Vinha pela rua ontem à noite — bairro boêmio,
tradicional, onde já se ouviu muito samba, muito rock, muito grito apaixonado
vindo de alguma mesa de bar — e o que encontrei foi silêncio. Um silêncio que
não era paz, era ausência. Ausência de vida noturna, de vozes trocando segredos
bêbados, de fila na porta da balada, de taxista com o braço pendurado no vidro
esperando a próxima corrida.
A noite, pelo menos essa que a gente romantizava (eu
romantizava), essa noite morreu.
Sumiram os bares cheios de gente rindo alto. Sumiram
as boates (palavra de velho como eu, palavra já velha no meu tempo),
retornando: boates com cheiro de suor e desejo.
Sumiram os DJs, os garçons estressados, as mulheres
com salto na mão às quatro da manhã, os homens trôpegos procurando o número do
Uber.
O noturno virou diurno — controlado, higienizado,
domesticado. E sem aviso prévio. Acabou de uma hora pra outra, quase foi
possível ver o esvanecer entre fumaça.
A culpa é do celular, talvez. Ou da exposição.
Antigamente (outra palavra de velho), antigamente, a noite era o espaço da
liberdade com prazo de validade: o que acontecia nela morria ali mesmo,
enterrado ao nascer do sol. A balada era confessionário sem padre. Agora, há
sempre alguém gravando. A dança virou performance, o beijo conteúdo, o deslize
virou escândalo.
Não se vive a noite: se transmite. A transmissão mata
a experiência. E querem que eu seja visto justo quando eu mais quero sumir?
Além disso, há o "esquenta", um ritual
moderno de economia e de improviso. Fruto de um outro momento histórico. Sem
magia ou poesia. Sem encanto.
Beber no posto, na frente da adega, no estacionamento
do mercado. A balada como etapa opcional. A festa começando e terminando no
asfalto.
As casas noturnas perderam receita, perderam público,
perderam sentido. A entrada não paga a luz, o som, o segurança, o DJ. E então
elas fecharam. Uma a uma. Como velhas senhoras cansadas de esperar por visitas
que não vêm mais.
Nas periferias, a madrugada ainda barulha — mas não como
uma celebração à vida, meio que uma ocupação forçada do espaço público.

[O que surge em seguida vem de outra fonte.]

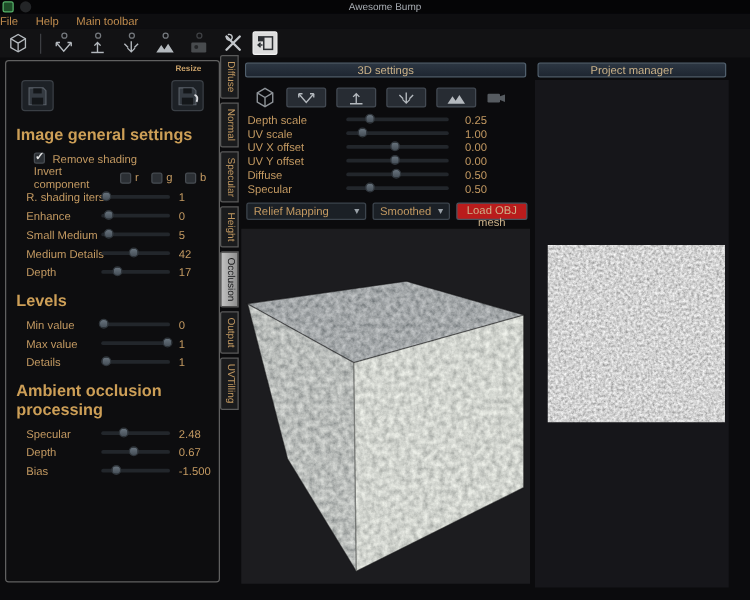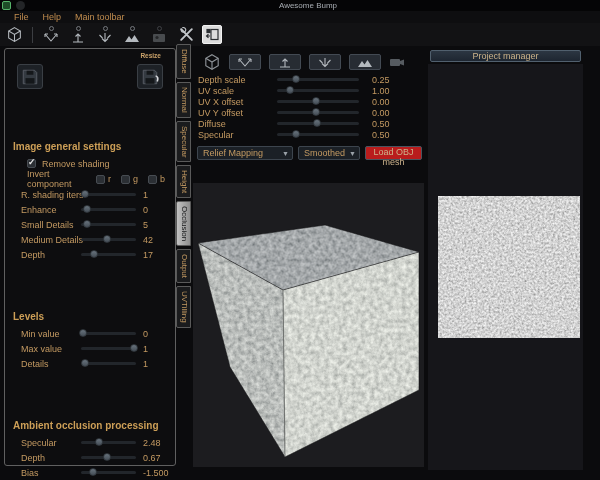--- a/index.html
+++ b/index.html
@@ -6,38 +6,38 @@
   html,body { width:600px; height:480px; overflow:hidden; }
   body { background:#0b0b0d; font-family:"Liberation Sans", sans-serif; color:#c49a62; position:relative; }
 
   
   .titlebar { position:absolute; left:0; top:0; width:600px; height:11px; background:#050506; }
   .win-icon { position:absolute; left:2px; top:1px; width:9px; height:9px; background:#1e4d28; border:1px solid #57b36a; border-radius:2px; }
   .win-circle { position:absolute; left:16px; top:1px; width:9px; height:9px; background:#232527; border-radius:50%; }
   .title { position:absolute; left:16px; right:0; top:1px; text-align:center; font-size:8px; color:#a8adb3; }
 
   
-  .menubar { position:absolute; left:0; top:11px; width:600px; height:12px; background:#0e0e10; display:flex; align-items:center; gap:14px; padding-left:14px; }
+  .menubar { position:absolute; left:0; top:11px; width:600px; height:12px; background:#0e0e10; display:flex; align-items:center; gap:14px; padding-left:0; }
   .menu-item { font-size:9px; color:#c08c4e; cursor:default; }
 
   
   .toolbar { position:absolute; left:0; top:23px; width:600px; height:23px; background:#121214; display:flex; align-items:center; gap:5px; padding-left:3px; }
   .tbtn { background:transparent; border:none; width:22px; height:21px; display:flex; flex-direction:column; align-items:center; justify-content:center; padding:0; }
   .tbtn svg { display:block; }
   .tsep { width:1px; height:16px; background:#3c3e42; margin:0 2px; }
   .radio-dot { width:5px; height:5px; border:1px solid #7e8setting489; border:1px solid #75797e; border-radius:50%; margin-bottom:1px; }
   .tbtn.pressed { background:#dcdcdc; border:1px solid #f2f2f2; border-radius:2px; width:20px; height:19px; }
   .dim { opacity:.45; }
 
   
   .left-panel { position:absolute; left:4px; top:48px; width:172px; height:418px; background:#0d0d0f; border:1px solid #606060; border-radius:3px; padding-top:3px; }
   .corner { text-align:right; padding-right:14px; font-size:6.5px; font-weight:bold; color:#caa26a; height:10px; }
   .save-row { display:flex; justify-content:space-between; padding:2px 12px 0 12px; height:30px; }
   .sbtn { width:26px; height:25px; background:#1d2126; border:1px solid #3a3f45; border-radius:3px; display:flex; align-items:center; justify-content:center; }
-  .heading { font-size:10px; font-weight:bold; color:#cd9f57; padding:8px 0 4px 8px;margin-top:41px; }
+  .heading { font-size:13px; font-weight:bold; color:#cd9f57; padding:8px 0 4px 8px; }
   .chk-row { display:flex; align-items:center; gap:6px; padding-left:22px; height:15px; }
   .chk { width:9px; height:9px; background:#2b2f34; border:1px solid #474c52; border-radius:2px; position:relative; display:inline-block; }
   .chk .mark { position:absolute; left:0px; top:-3px; font-size:9px; color:#e8e8e8; font-weight:bold; }
   .chk-label { font-size:9px; color:#c49a62; }
   .invert-row { display:flex; align-items:center; padding-left:22px; height:16px; font-size:9px; }
   .invert-row .ilbl { width:73px; }
   .invert-row .grp { display:flex; align-items:center; gap:3px; margin-right:10px; }
   .lrow { display:flex; align-items:center; height:15px; padding:0 6px 0 16px; }
   .lrow .lbl { width:53px; font-size:9px; color:#c49a62; white-space:nowrap; }
   .slider { flex:1; position:relative; height:3px; background:#22262b; border-radius:2px; margin:0 7px; }
@@ -246,21 +246,21 @@
     <span class="val">1</span>
   </div>
   <div class="lrow">
     <span class="lbl">Enhance</span>
     <span class="slider">
         <span class="handle" style="left: calc(10% - 4px);"></span>
       </span>
     <span class="val">0</span>
   </div>
   <div class="lrow">
-    <span class="lbl">Small Details</span>
+    <span class="lbl">Small Medium</span>
     <span class="slider">
         <span class="handle" style="left: calc(11% - 4px);"></span>
       </span>
     <span class="val">5</span>
   </div>
   <div class="lrow">
     <span class="lbl">Medium Details</span>
     <span class="slider">
         <span class="handle" style="left: calc(47% - 4px);"></span>
       </span>
@@ -327,20 +327,21 @@
   <div class="vtab">Diffuse</div>
   <div class="vtab">Normal</div>
   <div class="vtab">Specular</div>
   <div class="vtab">Height</div>
   <div class="vtab selected">Occlusion</div>
   <div class="vtab">Output</div>
   <div class="vtab">UVTilling</div>
 </div>
 
 <div class="mid">
+  <div class="hdr">3D settings</div>
 
   <div class="icons-row">
     <svg width="18" height="18" viewBox="0 0 16 16" fill="none" stroke="#8e9398" stroke-width="1">
       <path d="M8 1.5 L13.5 4.7 V11.3 L8 14.5 L2.5 11.3 V4.7 Z"></path>
       <path d="M2.5 4.7 L8 8 L13.5 4.7 M8 8 V14.5"></path>
     </svg>
     <button class="ibtn">
       <svg width="16" height="11" viewBox="0 0 16 11" fill="none" stroke="#b4b9be" stroke-width="1.1">
           <path d="M2 2 L8 9 L14 2"></path>
           <path d="M2 2 h3 M2 2 v3"></path>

Os "fluxos" tomam praças, avenidas, postos
de gasolina, não como festas espontâneas, mas como eventos que muitas vezes têm
por trás o financiamento do tráfico, a ausência do Estado e o abandono das
políticas públicas.
O funk alto não embala sonhos, abafa o descanso dos
trabalhadores. O litrão não celebra a juventude, embriaga a falta de
perspectiva.
Longe de ser a noite romântica dos poetas e boêmios. É
a noite do improviso imposto, do barulho sem limites, da infância exposta à
violência e da adolescência entregue ao risco. E quem reclama é acusado de
elitismo, moralismo — como se desejar silêncio, segurança e dignidade fosse um
privilégio.
Talvez a noite não tenha mudado de endereço. Talvez
ela tenha sido corrompida, sequestrada. Nos bairros centrais, foi domesticada.
Nas bordas, foi desvirtuada. A boemia que conhecíamos está em coma, sim — mas o
que nasceu em seu lugar, nas periferias, está longe de ser uma alternativa
saudável. É uma noite que adoece, que esgota, que espalha medo em vez de
encontro.
A verdadeira noite, aquela que instiga, que pulsa com
arte, que convida ao improviso sem violência, morreu. E, nesse vazio, cada
madrugada parece um grito sem escuta.